(Supplied records):
———

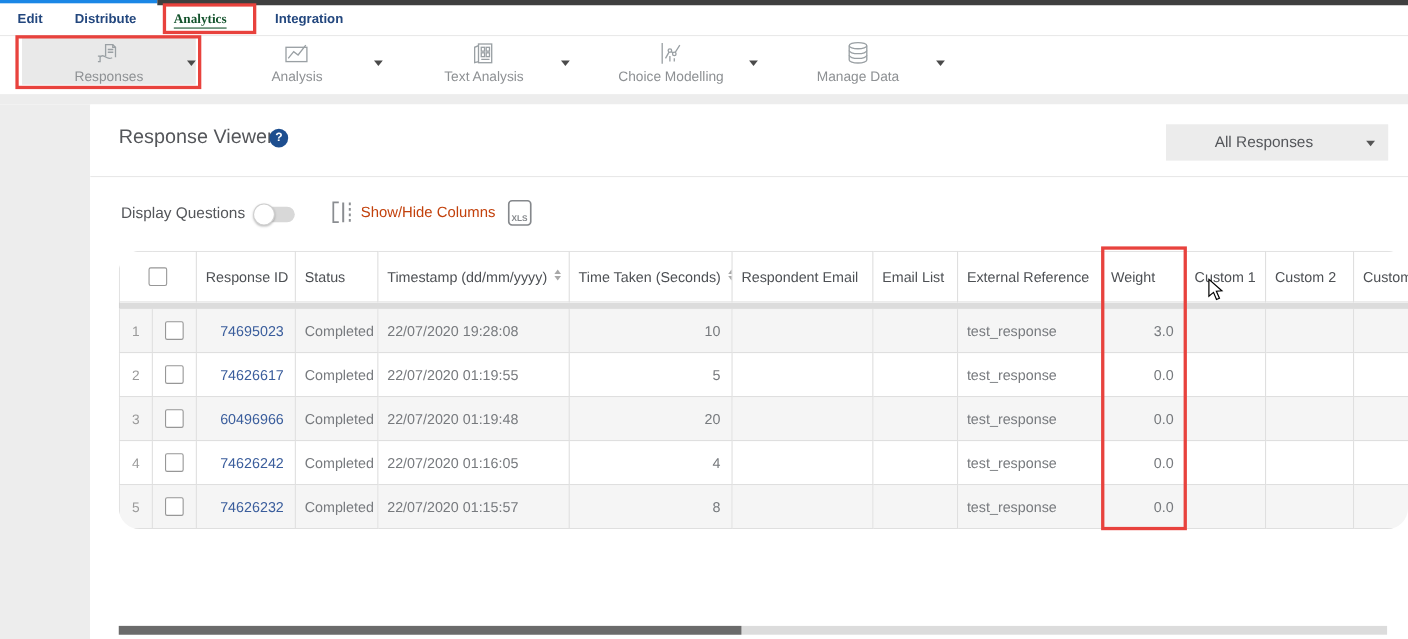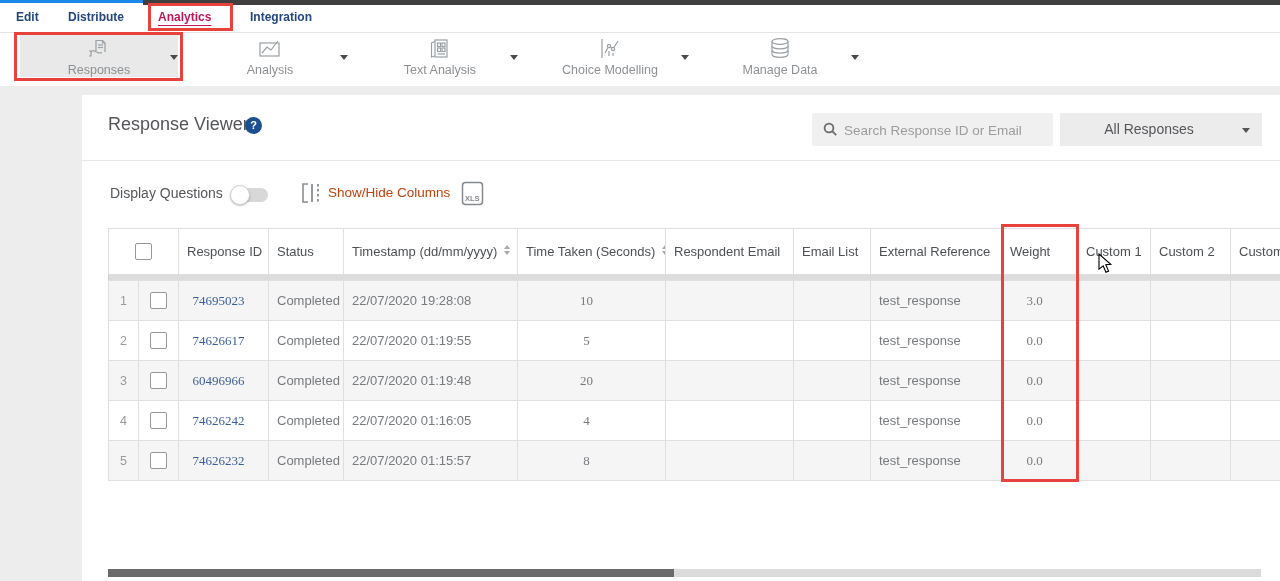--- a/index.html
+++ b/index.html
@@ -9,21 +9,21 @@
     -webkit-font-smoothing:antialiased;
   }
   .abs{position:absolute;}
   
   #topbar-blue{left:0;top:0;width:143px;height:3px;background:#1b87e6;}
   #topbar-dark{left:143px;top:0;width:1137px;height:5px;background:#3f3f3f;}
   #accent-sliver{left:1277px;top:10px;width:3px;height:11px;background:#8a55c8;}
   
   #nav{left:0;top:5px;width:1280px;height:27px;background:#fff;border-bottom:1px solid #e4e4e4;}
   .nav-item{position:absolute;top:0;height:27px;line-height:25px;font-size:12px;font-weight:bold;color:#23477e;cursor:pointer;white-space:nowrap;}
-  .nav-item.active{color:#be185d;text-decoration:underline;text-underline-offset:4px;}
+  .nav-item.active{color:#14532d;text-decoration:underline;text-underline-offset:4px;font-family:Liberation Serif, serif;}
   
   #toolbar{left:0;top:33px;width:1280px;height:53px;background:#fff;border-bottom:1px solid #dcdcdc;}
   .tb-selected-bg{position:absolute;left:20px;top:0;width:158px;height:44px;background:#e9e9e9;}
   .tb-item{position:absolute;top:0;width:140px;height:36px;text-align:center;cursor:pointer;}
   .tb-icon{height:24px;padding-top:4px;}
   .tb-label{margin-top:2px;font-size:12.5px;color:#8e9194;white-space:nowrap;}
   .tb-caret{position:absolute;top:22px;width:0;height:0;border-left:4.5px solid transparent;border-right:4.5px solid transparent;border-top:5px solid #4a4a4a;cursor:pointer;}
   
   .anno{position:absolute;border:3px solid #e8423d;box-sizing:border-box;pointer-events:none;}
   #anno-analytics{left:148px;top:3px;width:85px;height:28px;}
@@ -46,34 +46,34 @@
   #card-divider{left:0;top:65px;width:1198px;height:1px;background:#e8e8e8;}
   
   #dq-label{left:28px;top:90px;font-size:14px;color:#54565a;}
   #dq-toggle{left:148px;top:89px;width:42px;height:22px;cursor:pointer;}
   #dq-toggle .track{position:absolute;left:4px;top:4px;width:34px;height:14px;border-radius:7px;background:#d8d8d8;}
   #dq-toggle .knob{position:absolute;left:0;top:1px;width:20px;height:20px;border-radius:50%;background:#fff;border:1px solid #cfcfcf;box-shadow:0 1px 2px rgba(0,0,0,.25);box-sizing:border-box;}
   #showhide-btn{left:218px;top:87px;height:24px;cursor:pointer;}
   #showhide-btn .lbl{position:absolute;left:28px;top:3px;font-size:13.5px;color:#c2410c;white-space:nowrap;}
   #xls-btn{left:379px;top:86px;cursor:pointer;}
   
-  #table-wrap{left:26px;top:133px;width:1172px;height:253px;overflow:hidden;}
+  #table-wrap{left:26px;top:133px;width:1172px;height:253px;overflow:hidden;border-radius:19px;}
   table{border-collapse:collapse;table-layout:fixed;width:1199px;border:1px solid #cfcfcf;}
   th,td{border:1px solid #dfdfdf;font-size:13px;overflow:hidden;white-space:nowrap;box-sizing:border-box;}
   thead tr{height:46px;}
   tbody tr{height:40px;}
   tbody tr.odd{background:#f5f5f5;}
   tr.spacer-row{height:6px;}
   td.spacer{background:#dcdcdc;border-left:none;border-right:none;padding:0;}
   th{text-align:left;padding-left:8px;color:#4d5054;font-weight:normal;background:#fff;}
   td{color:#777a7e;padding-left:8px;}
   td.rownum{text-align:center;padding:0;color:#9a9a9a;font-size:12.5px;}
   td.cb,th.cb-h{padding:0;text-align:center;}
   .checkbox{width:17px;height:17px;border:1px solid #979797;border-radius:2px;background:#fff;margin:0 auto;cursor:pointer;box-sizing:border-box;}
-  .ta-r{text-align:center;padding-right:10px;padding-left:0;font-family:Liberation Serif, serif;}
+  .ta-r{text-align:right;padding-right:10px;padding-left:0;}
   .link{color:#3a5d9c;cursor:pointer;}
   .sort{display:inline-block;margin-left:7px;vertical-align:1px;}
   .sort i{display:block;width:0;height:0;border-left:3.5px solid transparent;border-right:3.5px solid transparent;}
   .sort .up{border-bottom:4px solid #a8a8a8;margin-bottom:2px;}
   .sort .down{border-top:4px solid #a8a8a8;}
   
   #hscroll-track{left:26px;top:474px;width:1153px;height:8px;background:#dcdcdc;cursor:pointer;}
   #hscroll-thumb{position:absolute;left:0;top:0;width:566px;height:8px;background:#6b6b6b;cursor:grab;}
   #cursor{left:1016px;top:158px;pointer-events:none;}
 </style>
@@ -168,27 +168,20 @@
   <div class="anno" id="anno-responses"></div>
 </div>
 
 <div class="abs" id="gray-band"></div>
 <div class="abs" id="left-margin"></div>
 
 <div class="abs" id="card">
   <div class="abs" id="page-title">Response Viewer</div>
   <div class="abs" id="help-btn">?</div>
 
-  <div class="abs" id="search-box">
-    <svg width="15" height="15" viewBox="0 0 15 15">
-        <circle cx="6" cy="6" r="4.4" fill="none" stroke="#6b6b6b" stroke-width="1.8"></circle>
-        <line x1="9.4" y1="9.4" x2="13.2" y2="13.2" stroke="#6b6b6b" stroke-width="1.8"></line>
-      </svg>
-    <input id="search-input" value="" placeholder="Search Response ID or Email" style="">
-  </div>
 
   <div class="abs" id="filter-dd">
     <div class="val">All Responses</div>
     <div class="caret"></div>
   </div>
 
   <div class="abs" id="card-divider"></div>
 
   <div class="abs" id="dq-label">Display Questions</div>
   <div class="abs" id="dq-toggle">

———

(Problem to work on):
Print the material above verbatim, no images.

(Finished task):
--- a/index.html
+++ b/index.html
@@ -9,21 +9,21 @@
     -webkit-font-smoothing:antialiased;
   }
   .abs{position:absolute;}
   
   #topbar-blue{left:0;top:0;width:143px;height:3px;background:#1b87e6;}
   #topbar-dark{left:143px;top:0;width:1137px;height:5px;background:#3f3f3f;}
   #accent-sliver{left:1277px;top:10px;width:3px;height:11px;background:#8a55c8;}
   
   #nav{left:0;top:5px;width:1280px;height:27px;background:#fff;border-bottom:1px solid #e4e4e4;}
   .nav-item{position:absolute;top:0;height:27px;line-height:25px;font-size:12px;font-weight:bold;color:#23477e;cursor:pointer;white-space:nowrap;}
-  .nav-item.active{color:#be185d;text-decoration:underline;text-underline-offset:4px;}
+  .nav-item.active{color:#14532d;text-decoration:underline;text-underline-offset:4px;font-family:Liberation Serif, serif;}
   
   #toolbar{left:0;top:33px;width:1280px;height:53px;background:#fff;border-bottom:1px solid #dcdcdc;}
   .tb-selected-bg{position:absolute;left:20px;top:0;width:158px;height:44px;background:#e9e9e9;}
   .tb-item{position:absolute;top:0;width:140px;height:36px;text-align:center;cursor:pointer;}
   .tb-icon{height:24px;padding-top:4px;}
   .tb-label{margin-top:2px;font-size:12.5px;color:#8e9194;white-space:nowrap;}
   .tb-caret{position:absolute;top:22px;width:0;height:0;border-left:4.5px solid transparent;border-right:4.5px solid transparent;border-top:5px solid #4a4a4a;cursor:pointer;}
   
   .anno{position:absolute;border:3px solid #e8423d;box-sizing:border-box;pointer-events:none;}
   #anno-analytics{left:148px;top:3px;width:85px;height:28px;}
@@ -46,34 +46,34 @@
   #card-divider{left:0;top:65px;width:1198px;height:1px;background:#e8e8e8;}
   
   #dq-label{left:28px;top:90px;font-size:14px;color:#54565a;}
   #dq-toggle{left:148px;top:89px;width:42px;height:22px;cursor:pointer;}
   #dq-toggle .track{position:absolute;left:4px;top:4px;width:34px;height:14px;border-radius:7px;background:#d8d8d8;}
   #dq-toggle .knob{position:absolute;left:0;top:1px;width:20px;height:20px;border-radius:50%;background:#fff;border:1px solid #cfcfcf;box-shadow:0 1px 2px rgba(0,0,0,.25);box-sizing:border-box;}
   #showhide-btn{left:218px;top:87px;height:24px;cursor:pointer;}
   #showhide-btn .lbl{position:absolute;left:28px;top:3px;font-size:13.5px;color:#c2410c;white-space:nowrap;}
   #xls-btn{left:379px;top:86px;cursor:pointer;}
   
-  #table-wrap{left:26px;top:133px;width:1172px;height:253px;overflow:hidden;}
+  #table-wrap{left:26px;top:133px;width:1172px;height:253px;overflow:hidden;border-radius:19px;}
   table{border-collapse:collapse;table-layout:fixed;width:1199px;border:1px solid #cfcfcf;}
   th,td{border:1px solid #dfdfdf;font-size:13px;overflow:hidden;white-space:nowrap;box-sizing:border-box;}
   thead tr{height:46px;}
   tbody tr{height:40px;}
   tbody tr.odd{background:#f5f5f5;}
   tr.spacer-row{height:6px;}
   td.spacer{background:#dcdcdc;border-left:none;border-right:none;padding:0;}
   th{text-align:left;padding-left:8px;color:#4d5054;font-weight:normal;background:#fff;}
   td{color:#777a7e;padding-left:8px;}
   td.rownum{text-align:center;padding:0;color:#9a9a9a;font-size:12.5px;}
   td.cb,th.cb-h{padding:0;text-align:center;}
   .checkbox{width:17px;height:17px;border:1px solid #979797;border-radius:2px;background:#fff;margin:0 auto;cursor:pointer;box-sizing:border-box;}
-  .ta-r{text-align:center;padding-right:10px;padding-left:0;font-family:Liberation Serif, serif;}
+  .ta-r{text-align:right;padding-right:10px;padding-left:0;}
   .link{color:#3a5d9c;cursor:pointer;}
   .sort{display:inline-block;margin-left:7px;vertical-align:1px;}
   .sort i{display:block;width:0;height:0;border-left:3.5px solid transparent;border-right:3.5px solid transparent;}
   .sort .up{border-bottom:4px solid #a8a8a8;margin-bottom:2px;}
   .sort .down{border-top:4px solid #a8a8a8;}
   
   #hscroll-track{left:26px;top:474px;width:1153px;height:8px;background:#dcdcdc;cursor:pointer;}
   #hscroll-thumb{position:absolute;left:0;top:0;width:566px;height:8px;background:#6b6b6b;cursor:grab;}
   #cursor{left:1016px;top:158px;pointer-events:none;}
 </style>
@@ -168,27 +168,20 @@
   <div class="anno" id="anno-responses"></div>
 </div>
 
 <div class="abs" id="gray-band"></div>
 <div class="abs" id="left-margin"></div>
 
 <div class="abs" id="card">
   <div class="abs" id="page-title">Response Viewer</div>
   <div class="abs" id="help-btn">?</div>
 
-  <div class="abs" id="search-box">
-    <svg width="15" height="15" viewBox="0 0 15 15">
-        <circle cx="6" cy="6" r="4.4" fill="none" stroke="#6b6b6b" stroke-width="1.8"></circle>
-        <line x1="9.4" y1="9.4" x2="13.2" y2="13.2" stroke="#6b6b6b" stroke-width="1.8"></line>
-      </svg>
-    <input id="search-input" value="" placeholder="Search Response ID or Email" style="">
-  </div>
 
   <div class="abs" id="filter-dd">
     <div class="val">All Responses</div>
     <div class="caret"></div>
   </div>
 
   <div class="abs" id="card-divider"></div>
 
   <div class="abs" id="dq-label">Display Questions</div>
   <div class="abs" id="dq-toggle">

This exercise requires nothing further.